2 Kommentare zu “„Bild“ ist keine Macht”

  1. schroeder.f sagt:

    Ich habe am vergangenen Freitag den „Kölner Treff“ angeschaut; hier war Judith Holofernes „Wir sind Helden“ zu Gast:

    http://www.wdr.de/tv/koelner_treff/

    Hinweis und Status: Heute, 28.02.2011, ist die Sendung noch an oberster Stelle zu finden; zu einem späteren Zeitpunkt über das ende dieser Woche hinaus ist die Sendung noch unter den „letzten fünf zu finden“; später wird man über die Suchfunktion fündig; Eingabe ‚Judith Holofernes‘

    Ich sage – als alter 68-iger – HUT APP, Judith.

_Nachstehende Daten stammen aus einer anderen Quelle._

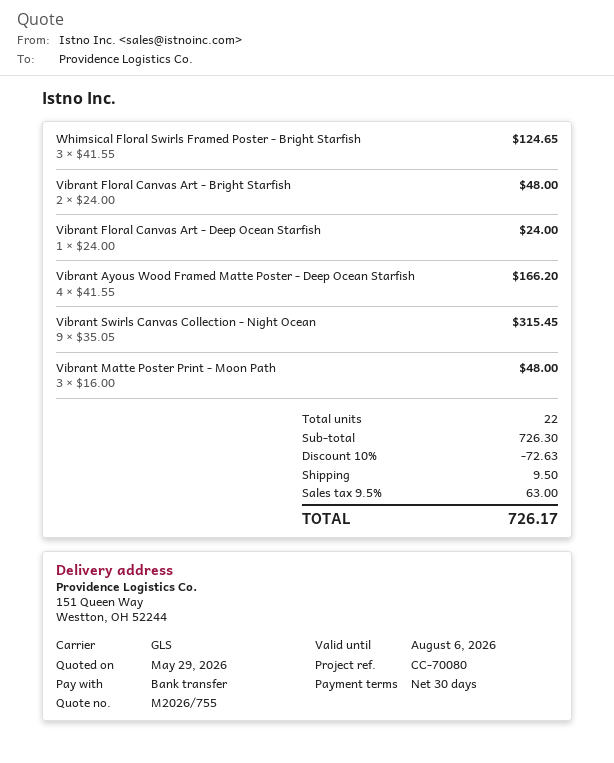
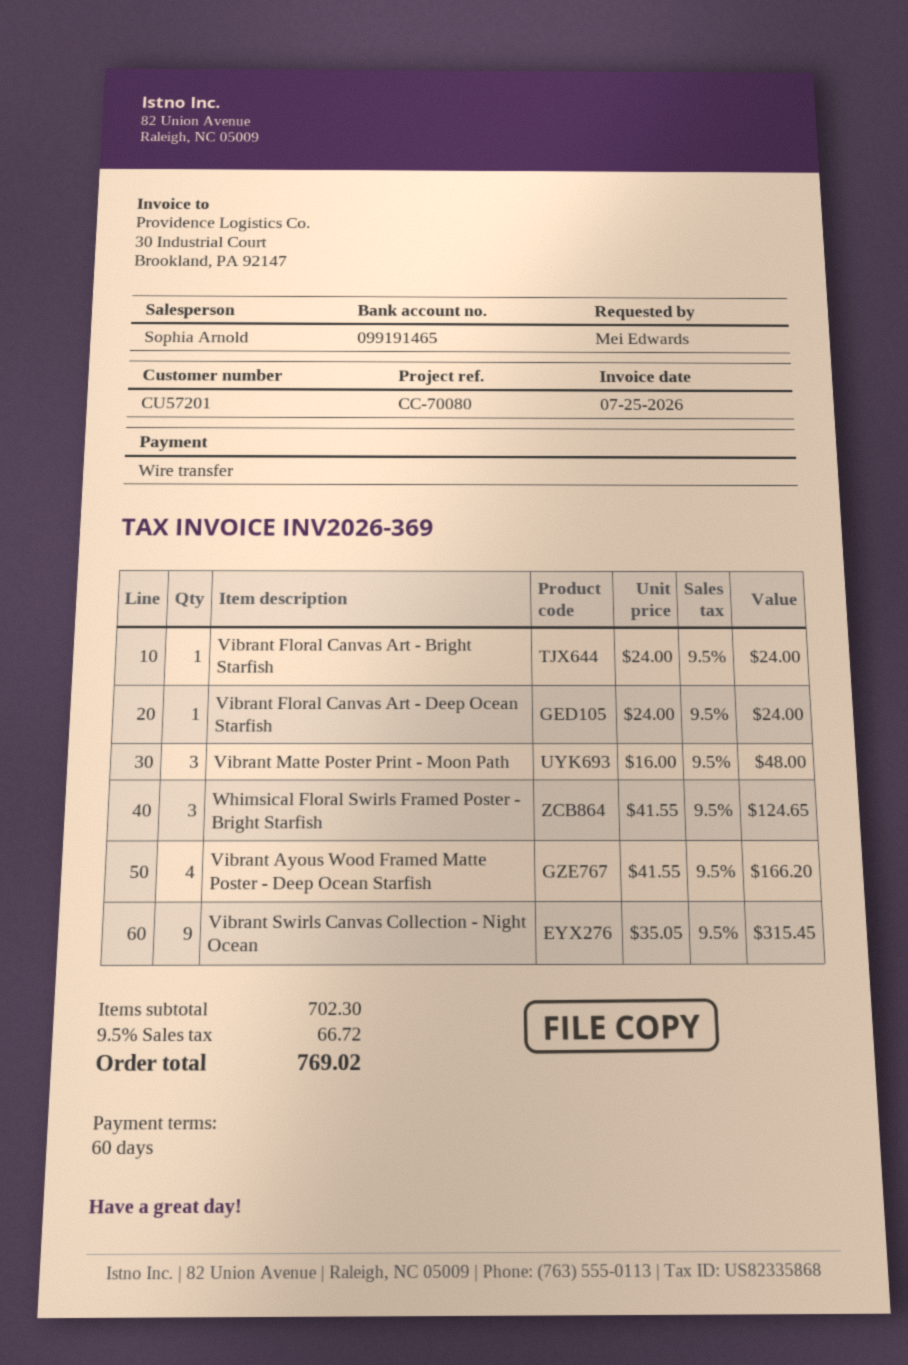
payment terms: 30 days -> 60 days
Vibrant Floral Canvas Art - Bright Starfish: 2 x 24.00 = 48.00 -> 1 x 24.00 = 24.00
subtotal: 726.30 -> 702.30
discount: 10% = 72.63 -> none
shipping: 9.50 -> none
tax: 9.5% = 63.00 -> 9.5% = 66.72
total: 726.17 -> 769.02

Haut dem Springer auf die Finger!

    Ich „lach mich immer noch kaputt“, wenn Atze Schröder sein Pseudogeschwätz loslässt, und die BILD-Leute „in den Arsch tritt“; Mario Barth macht sowieso aus Scheisse Geld, wobei ihm keine noch so dämlicher Witz zu dreckig ist, Beckenbauer hat es einfach nötig (Alimente) und Lahm – naja, kein Kommentar, in diesem Fall sagt der Name bereits etwas aus.
    Und seinen sonstigen Charakter hat der Lahm ja bei der Abservierung von Ballack öffentlich zur Schau gestellt.

  2. UP. sagt:

    Ich habe die Sendung auch gesehen. Fand die Reaktion von „Wird sind Helden“-Frontsängerin auch mehr als deutlich und richtig.

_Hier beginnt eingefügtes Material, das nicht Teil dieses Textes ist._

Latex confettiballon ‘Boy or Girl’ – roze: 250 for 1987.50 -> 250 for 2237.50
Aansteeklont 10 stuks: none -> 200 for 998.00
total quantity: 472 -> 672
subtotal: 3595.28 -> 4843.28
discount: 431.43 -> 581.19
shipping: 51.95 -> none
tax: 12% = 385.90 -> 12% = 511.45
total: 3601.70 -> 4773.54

    Mehr noch beeindruckt hat mich Walter Kohl, der Sohn vom „Ehrenwort-Altkanzler“; er hat ein Buch geschrieben, welches sein Leben als Kohl-Kind beschreibt zwischen Maschinenpistolen und „der Liebe seine Vaters“.

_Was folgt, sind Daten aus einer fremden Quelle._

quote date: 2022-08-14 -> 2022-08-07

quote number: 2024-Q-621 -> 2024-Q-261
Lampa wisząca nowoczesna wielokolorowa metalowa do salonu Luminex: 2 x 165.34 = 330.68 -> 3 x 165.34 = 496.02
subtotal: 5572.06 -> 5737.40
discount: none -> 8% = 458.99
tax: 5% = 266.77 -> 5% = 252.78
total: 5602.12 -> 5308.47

    Entgegen der Überschrift halte ich BILD schon für eine Macht, sogar für eine sehr gefährliche, was sich nicht zuletzt in der Guggelberg-positiv-Aktion äusserte.

    Und man darf bei Erwähnung von BILD (und/oder RTL) nie das Kaffeekränzchen vergessen, welches Deutschland regiert:

    Der Hosenazug aus Meckpomm
    Friede Springer – BILD & Co
    Liz Mohn – Bertelsmann und RTL: z.Z. auch Arbeitgeberin von Freifr. zu Guttenberg.